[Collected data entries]
::::::
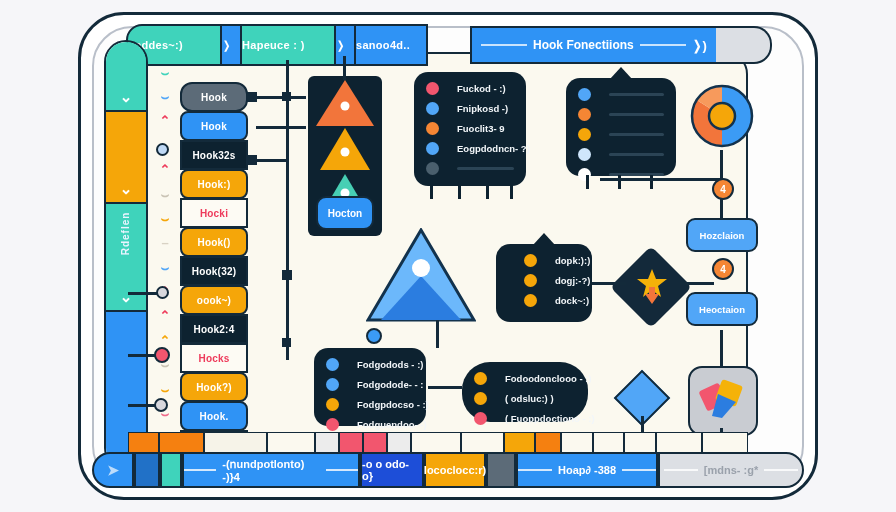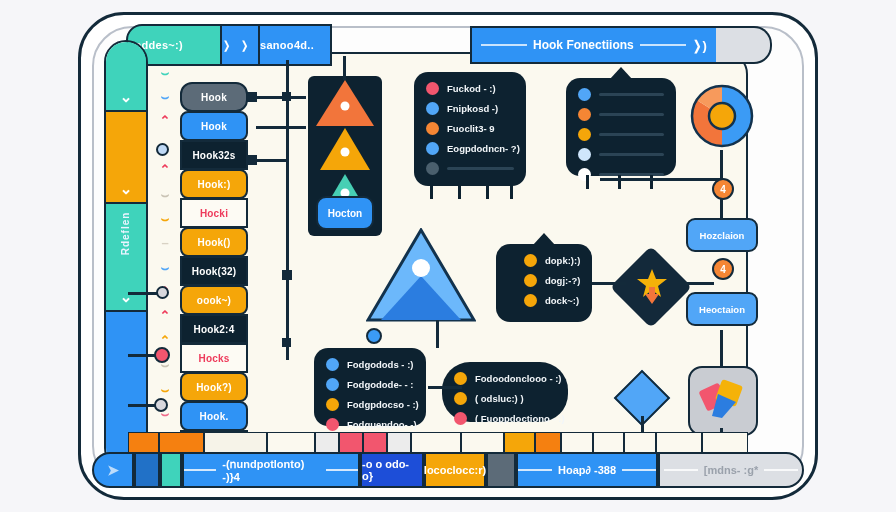"Hapeuce : )" div.crumb { html: none -> <div> <span>Hapeuce : )</span> </div> }
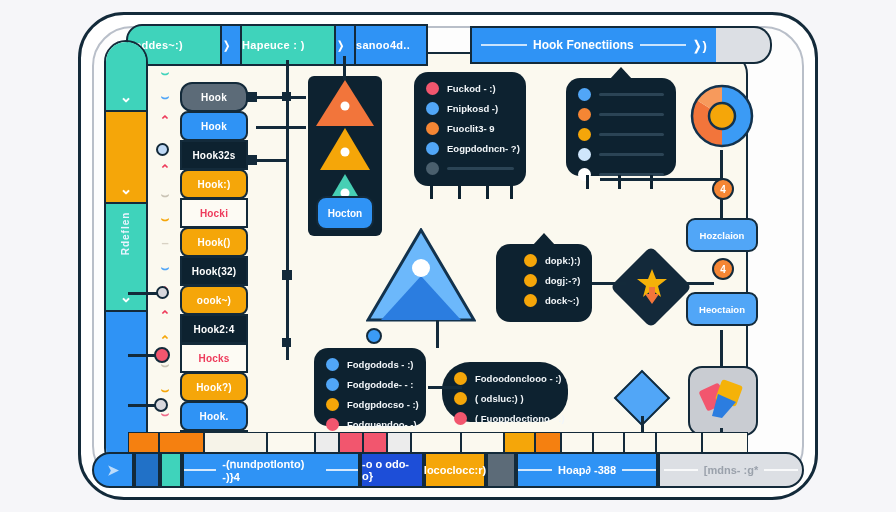"Fuckod - :)" .card .row { gap: 8px -> 18px }
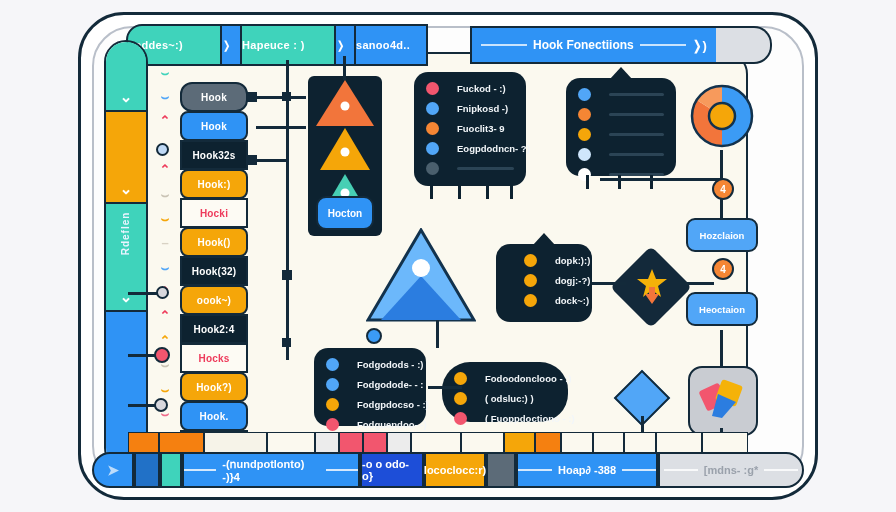"Fodoodonclooo - :)" div.card { left: 442px -> 462px }
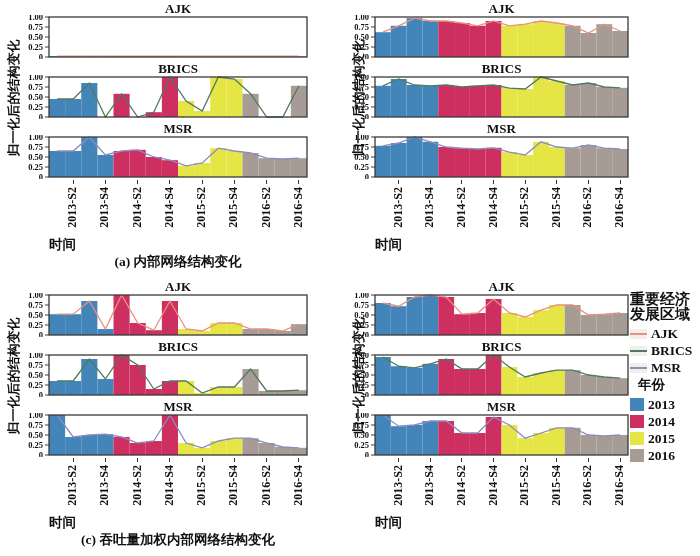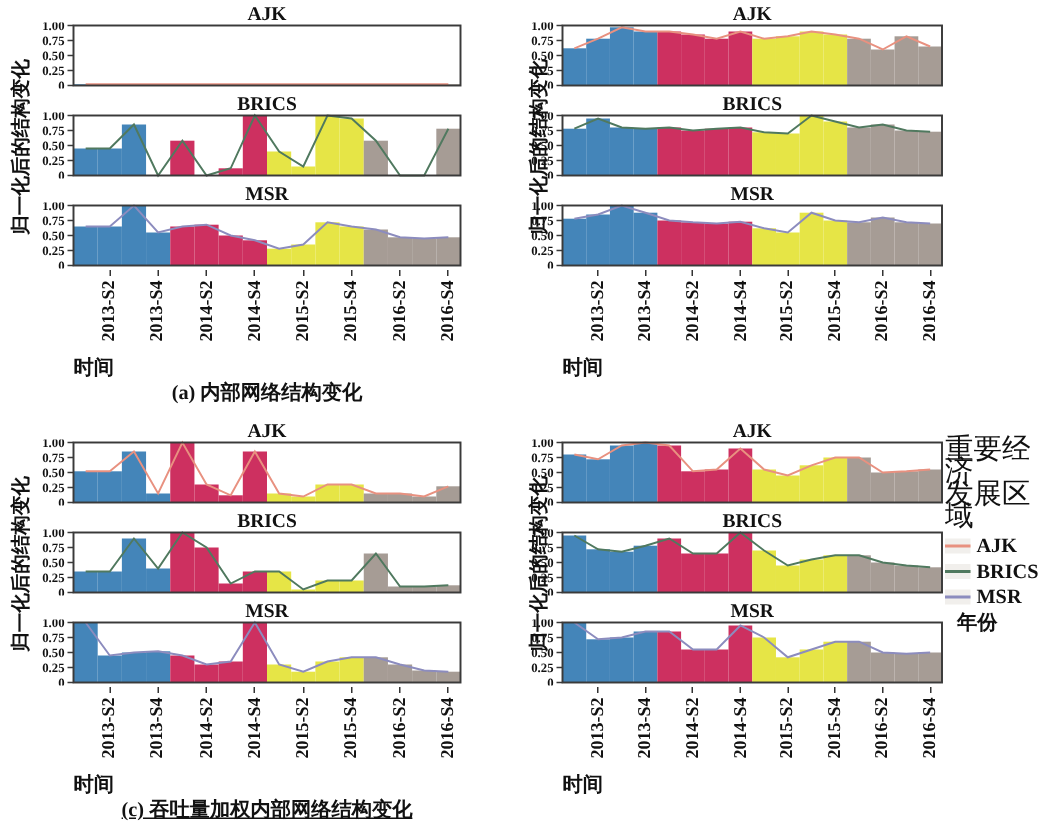"重要经济" .lg-title { font-size: 19px -> 15px; font-weight: normal -> bold }
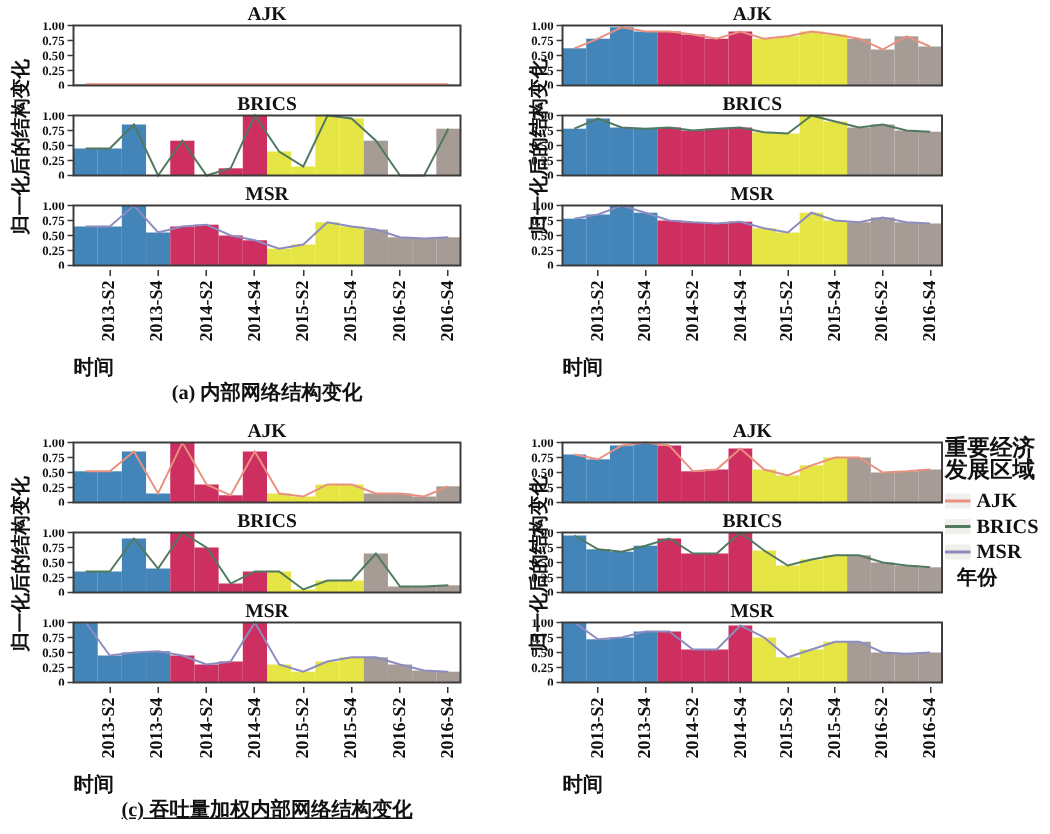"2013" div.lg-group { html: none -> <div> <div> <span></span> <span>2013</span> </div> <div> <span></span> <span>2014</span> </div> <div> <span></span> <span>2015</span> </div> <div> <span></span> <span>2016</span> </div> </div> }
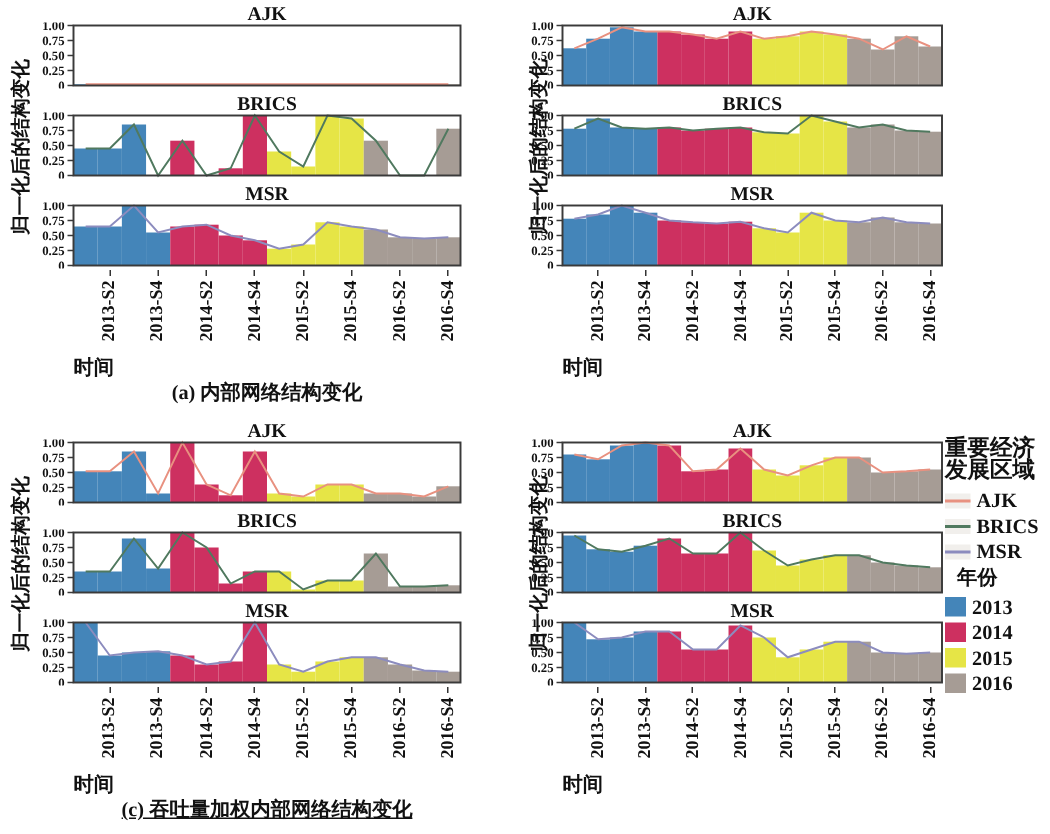"(c) 吞吐量加权内部网络结构变化" div.caption { text-decoration: underline -> none }
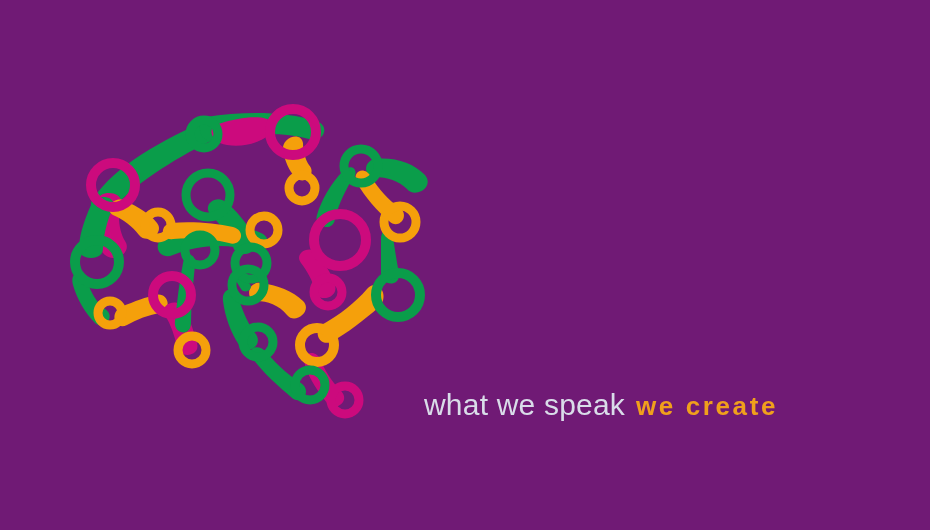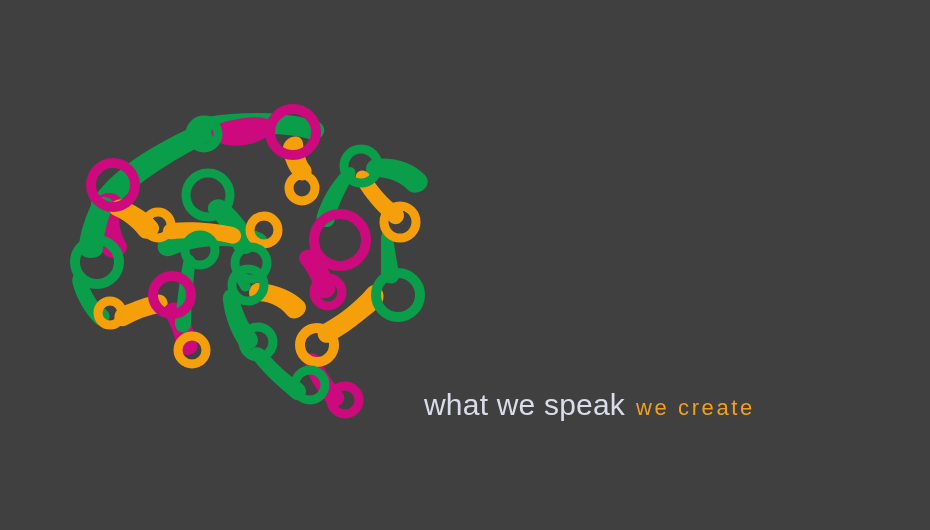"what we speak" div { background: #404040 -> #701a75 }
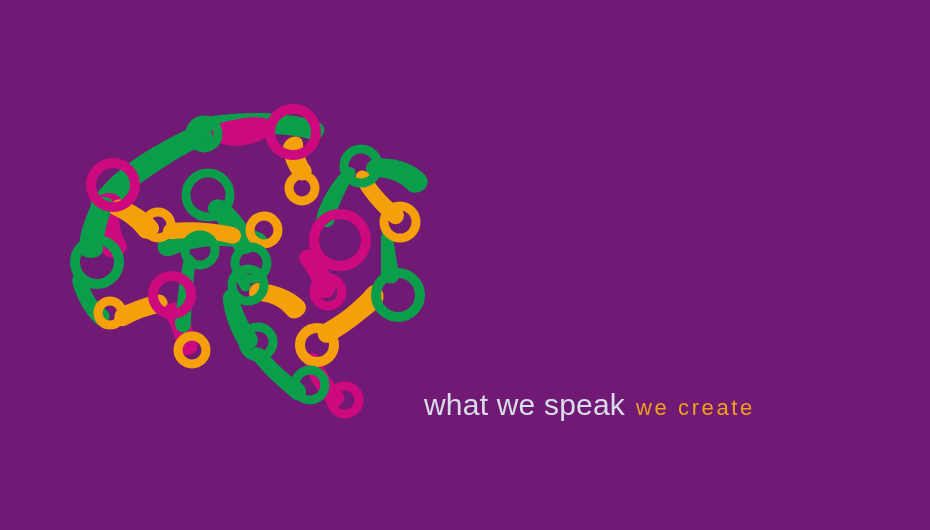"we create" .tag-accent { font-size: 22px -> 26px; font-weight: 400 -> 700 }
::::::
• [WHAT TO WORK ON]
Without including any pictures, print each record exactly.

• [YOUR RESPONSE]
"Hapeuce : )" div.crumb { html: none -> <div> <span>Hapeuce : )</span> </div> }
"Fuckod - :)" .card .row { gap: 8px -> 18px }
"Fodoodonclooo - :)" div.card { left: 442px -> 462px }
"重要经济" .lg-title { font-size: 19px -> 15px; font-weight: normal -> bold }
"2013" div.lg-group { html: none -> <div> <div> <span></span> <span>2013</span> </div> <div> <span></span> <span>2014</span> </div> <div> <span></span> <span>2015</span> </div> <div> <span></span> <span>2016</span> </div> </div> }
"(c) 吞吐量加权内部网络结构变化" div.caption { text-decoration: underline -> none }
"what we speak" div { background: #404040 -> #701a75 }
"we create" .tag-accent { font-size: 22px -> 26px; font-weight: 400 -> 700 }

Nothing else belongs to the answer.